• **Task requirements**:
Report every line of the records beneath this task that holds the string "weight".

Web interface edit records:
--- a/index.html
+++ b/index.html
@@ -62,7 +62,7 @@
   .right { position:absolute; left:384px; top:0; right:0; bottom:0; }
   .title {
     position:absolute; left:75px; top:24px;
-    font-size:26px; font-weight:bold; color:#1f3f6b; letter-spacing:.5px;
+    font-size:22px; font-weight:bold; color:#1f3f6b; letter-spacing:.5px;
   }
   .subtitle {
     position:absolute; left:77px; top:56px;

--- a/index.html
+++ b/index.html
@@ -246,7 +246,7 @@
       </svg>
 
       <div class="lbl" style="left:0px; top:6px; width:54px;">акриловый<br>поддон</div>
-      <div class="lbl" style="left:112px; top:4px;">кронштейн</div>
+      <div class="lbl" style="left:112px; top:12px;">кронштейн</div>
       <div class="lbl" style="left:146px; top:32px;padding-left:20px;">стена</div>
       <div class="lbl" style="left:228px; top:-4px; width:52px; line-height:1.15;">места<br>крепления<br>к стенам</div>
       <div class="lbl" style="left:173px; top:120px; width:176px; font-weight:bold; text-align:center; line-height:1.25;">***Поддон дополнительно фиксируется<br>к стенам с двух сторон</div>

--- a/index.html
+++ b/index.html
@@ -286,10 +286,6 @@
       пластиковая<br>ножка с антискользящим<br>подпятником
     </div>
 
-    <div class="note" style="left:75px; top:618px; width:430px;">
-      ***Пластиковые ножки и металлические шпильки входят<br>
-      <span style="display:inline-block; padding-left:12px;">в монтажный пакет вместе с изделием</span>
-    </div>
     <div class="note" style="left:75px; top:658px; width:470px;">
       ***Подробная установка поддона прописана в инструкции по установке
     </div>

• **Your response**:
-    font-size:26px; font-weight:bold; color:#1f3f6b; letter-spacing:.5px;
+    font-size:22px; font-weight:bold; color:#1f3f6b; letter-spacing:.5px;
       <div class="lbl" style="left:173px; top:120px; width:176px; font-weight:bold; text-align:center; line-height:1.25;">***Поддон дополнительно фиксируется<br>к стенам с двух сторон</div>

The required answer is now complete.